Fom browser a csv file from URL (url 1) can be downloaded only if another URL of main page (url) is-CodePudding

If the url https://www.nseindia.com/companies-listing/corporate-filings-announcements is open in a tab of browser, I can download the CSV file using another url https://www.nseindia.com/api/corporate-announcements?index=equities&from_date=14-01-2022&to_date=20-01-2022&csv=true from another Tab in same browser. Else Not and it says "resource not found". How can I implement it in python using pandas.

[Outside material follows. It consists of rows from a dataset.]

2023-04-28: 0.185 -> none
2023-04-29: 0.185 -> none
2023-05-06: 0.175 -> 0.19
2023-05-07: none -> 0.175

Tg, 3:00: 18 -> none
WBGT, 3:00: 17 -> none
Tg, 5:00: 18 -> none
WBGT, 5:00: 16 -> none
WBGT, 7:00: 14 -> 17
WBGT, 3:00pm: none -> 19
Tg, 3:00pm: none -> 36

CodePudding user response：

This page uses Cookies to check if file was opened from first page.

You will have to use requests and Session to get first page and cookies, next use requests and Session (with cookies from previous request) to get file csv, and finally you will have to send data to pandas using io which simulate file in memory.

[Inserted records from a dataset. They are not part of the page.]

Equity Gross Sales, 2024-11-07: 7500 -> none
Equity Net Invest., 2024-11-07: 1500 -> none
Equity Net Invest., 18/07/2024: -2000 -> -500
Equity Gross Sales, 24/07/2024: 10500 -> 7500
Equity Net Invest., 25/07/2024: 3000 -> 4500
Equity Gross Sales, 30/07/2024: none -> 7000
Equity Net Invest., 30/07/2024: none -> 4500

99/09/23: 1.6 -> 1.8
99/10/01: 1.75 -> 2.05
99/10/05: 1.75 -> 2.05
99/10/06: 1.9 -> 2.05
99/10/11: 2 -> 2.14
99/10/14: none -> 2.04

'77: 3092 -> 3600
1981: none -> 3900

BTW: it seems it sends file with BOM (Byte Order Mark) so I read bytes data from r.content instead of text data from r.text and pandas will skip BOM

import requests
import pandas as pd
import io

# --- create Session with User-Agent from real browser ---

headers = {
    'User-Agent': 'Mozilla/5.0'
}

s = requests.Session()
s.headers.update(headers)

# --- get first page to get cookies --- 

url = 'https://www.nseindia.com/companies-listing/corporate-filings-announcements'
r = s.get(url)

# --- get file ---

url = 'https://www.nseindia.com/api/corporate-announcements?index=equities&from_date=14-01-2022&to_date=20-01-2022&csv=true'
r = s.get(url)

print(r.text[:100])  # code `ï»¿` at the beginning means BOM
                     # so I will use `r.content` instead of `r.text`

# --- read file from memory ---

#df = pd.read_csv(io.StringIO(r.text))   # it doesn't remove BOM
df = pd.read_csv(io.BytesIO(r.content))  # it removes BOM

# --- show it ---

print(df.head())

Result:

ï»¿"SYMBOL","COMPANY NAME","SUBJECT","DETAILS","BROADCAST DATE/TIME","RECEIPT","DISSEMINATION","DIFF


      SYMBOL  ... DIFFERENCE
0  TATAELXSI  ...   00:00:08
1       RIIL  ...   00:00:10
2       ERIS  ...   00:00:06
3       RIIL  ...   00:00:09
4  INGERRAND  ...   00:00:09

[5 rows x 8 columns]